More than 90 percent of new solar installations in Hawaii in 2021 were paired with batteries after a regulation change. Now, these distributed power plants are helping power the grid as coal plants are retired.

California has more than 1.5 million rooftop solar systems. A growing number of customers are retrofitting batteries on their systems, or adding new solar plus storage, in part because utilities have resorted to “public safety power shutoffs” to lower the risk of wildfires sparked by power lines during dry, windy days.

And new forms of backup power are emerging, especially from electric cars. Ford is partnering with SunRun to combine its new F150 Lightning electric pickup truck with solar and a two-way charger that can use the truck’s battery to power a house. The standard version of the truck comes with a 98-kWh battery, the equivalent of more than seven Tesla Powerwall stationary batteries.

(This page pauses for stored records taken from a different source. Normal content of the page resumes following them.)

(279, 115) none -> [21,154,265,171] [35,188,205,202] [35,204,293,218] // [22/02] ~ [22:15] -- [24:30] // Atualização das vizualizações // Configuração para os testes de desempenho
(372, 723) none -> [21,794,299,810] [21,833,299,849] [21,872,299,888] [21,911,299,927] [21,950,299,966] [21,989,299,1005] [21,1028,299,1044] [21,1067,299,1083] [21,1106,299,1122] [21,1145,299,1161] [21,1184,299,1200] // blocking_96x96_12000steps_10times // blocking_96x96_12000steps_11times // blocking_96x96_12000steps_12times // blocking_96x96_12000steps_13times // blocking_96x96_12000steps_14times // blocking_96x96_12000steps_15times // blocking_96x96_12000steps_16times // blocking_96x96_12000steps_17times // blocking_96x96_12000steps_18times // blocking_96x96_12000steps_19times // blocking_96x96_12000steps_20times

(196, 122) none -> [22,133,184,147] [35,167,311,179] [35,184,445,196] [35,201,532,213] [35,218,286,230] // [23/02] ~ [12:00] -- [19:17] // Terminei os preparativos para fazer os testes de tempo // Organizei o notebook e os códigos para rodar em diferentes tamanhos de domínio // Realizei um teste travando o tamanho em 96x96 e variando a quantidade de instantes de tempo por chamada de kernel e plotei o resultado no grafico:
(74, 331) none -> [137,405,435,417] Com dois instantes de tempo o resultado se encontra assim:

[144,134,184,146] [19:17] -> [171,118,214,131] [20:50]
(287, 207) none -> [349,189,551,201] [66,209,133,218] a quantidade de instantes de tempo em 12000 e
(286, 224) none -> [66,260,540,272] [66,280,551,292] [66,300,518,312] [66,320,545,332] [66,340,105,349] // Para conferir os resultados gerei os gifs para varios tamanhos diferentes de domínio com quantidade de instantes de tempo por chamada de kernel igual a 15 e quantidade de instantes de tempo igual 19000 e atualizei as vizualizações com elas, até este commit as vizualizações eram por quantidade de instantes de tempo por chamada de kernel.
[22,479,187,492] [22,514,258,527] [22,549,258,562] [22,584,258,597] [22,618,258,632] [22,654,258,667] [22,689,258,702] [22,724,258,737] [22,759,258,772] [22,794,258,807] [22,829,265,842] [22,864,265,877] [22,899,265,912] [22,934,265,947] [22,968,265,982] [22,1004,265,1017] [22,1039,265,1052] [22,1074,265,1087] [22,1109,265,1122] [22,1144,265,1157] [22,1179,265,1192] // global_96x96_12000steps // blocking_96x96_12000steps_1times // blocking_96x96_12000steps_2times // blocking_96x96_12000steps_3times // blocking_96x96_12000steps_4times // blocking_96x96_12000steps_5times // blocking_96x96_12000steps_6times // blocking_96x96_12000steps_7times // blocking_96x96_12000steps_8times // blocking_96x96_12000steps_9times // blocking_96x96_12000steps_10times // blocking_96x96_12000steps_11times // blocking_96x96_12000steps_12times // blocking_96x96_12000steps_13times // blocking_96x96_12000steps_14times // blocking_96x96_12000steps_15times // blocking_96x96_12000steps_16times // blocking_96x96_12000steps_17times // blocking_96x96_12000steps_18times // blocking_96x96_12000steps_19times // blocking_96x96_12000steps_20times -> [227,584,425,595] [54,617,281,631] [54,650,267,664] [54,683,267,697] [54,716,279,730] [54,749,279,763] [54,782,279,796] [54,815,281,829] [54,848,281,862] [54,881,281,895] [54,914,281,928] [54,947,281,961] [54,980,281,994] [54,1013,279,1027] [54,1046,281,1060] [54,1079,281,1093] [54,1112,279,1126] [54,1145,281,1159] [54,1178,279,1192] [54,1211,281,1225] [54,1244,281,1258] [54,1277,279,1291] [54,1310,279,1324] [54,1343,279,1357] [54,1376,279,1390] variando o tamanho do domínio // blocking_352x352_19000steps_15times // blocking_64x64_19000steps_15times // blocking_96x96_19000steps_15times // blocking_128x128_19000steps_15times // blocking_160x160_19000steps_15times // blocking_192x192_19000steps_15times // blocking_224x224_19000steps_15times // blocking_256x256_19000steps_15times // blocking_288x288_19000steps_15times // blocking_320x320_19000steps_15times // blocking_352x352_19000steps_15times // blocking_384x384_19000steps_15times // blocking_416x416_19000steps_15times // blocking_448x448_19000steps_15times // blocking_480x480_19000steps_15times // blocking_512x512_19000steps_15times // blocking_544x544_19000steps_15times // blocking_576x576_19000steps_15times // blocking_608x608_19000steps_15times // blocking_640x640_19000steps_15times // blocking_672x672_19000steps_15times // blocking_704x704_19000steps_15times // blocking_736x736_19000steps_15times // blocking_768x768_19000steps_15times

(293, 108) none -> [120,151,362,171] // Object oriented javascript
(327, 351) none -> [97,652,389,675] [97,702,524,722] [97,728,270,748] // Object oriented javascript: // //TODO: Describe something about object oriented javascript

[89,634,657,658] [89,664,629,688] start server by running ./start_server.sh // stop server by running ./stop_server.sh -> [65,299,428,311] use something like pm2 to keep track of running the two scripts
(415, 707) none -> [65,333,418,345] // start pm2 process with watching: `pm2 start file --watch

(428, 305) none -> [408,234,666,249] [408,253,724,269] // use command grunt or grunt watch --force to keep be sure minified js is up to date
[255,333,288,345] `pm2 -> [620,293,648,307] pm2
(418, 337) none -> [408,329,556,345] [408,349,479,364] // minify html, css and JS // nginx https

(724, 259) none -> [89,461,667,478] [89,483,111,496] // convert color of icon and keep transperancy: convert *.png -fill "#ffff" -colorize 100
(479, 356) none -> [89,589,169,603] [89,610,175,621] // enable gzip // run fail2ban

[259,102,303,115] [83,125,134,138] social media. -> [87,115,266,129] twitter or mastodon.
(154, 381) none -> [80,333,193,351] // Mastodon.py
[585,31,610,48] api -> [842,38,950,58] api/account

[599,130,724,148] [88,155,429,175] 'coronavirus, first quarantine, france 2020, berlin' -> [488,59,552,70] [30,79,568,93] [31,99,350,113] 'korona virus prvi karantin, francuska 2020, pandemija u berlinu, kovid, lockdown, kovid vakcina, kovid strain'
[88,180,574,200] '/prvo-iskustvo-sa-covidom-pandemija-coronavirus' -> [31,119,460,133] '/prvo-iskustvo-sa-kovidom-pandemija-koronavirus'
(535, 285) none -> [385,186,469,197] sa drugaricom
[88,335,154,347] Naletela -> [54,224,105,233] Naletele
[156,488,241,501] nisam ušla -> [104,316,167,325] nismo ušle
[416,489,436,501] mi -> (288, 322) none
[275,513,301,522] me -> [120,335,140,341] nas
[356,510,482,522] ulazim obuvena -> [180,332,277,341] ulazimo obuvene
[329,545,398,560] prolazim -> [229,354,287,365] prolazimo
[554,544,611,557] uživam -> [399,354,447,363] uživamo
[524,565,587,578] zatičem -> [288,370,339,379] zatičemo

Critical power for critical services

A fire station in Puerto Rico offers a glimpse of what solar and storage can do. After Hurricane Maria cut power for months in 2017, more than 40,000 solar systems were installed on the island, often paired with battery storage. One of those is at the fire station in the town of Guánica, which had been unable to receive emergency calls in previous outages.

When Hurricane Fiona’s wind and flooding again knocked out power to most of Puerto Rico in September 2022, the fire station was still operating.

“The solar system is working beautifully!” Sgt. Luis Saez told Canary Media the day after Fiona knocked out power. “We did not lose power all throughout the hurricane.”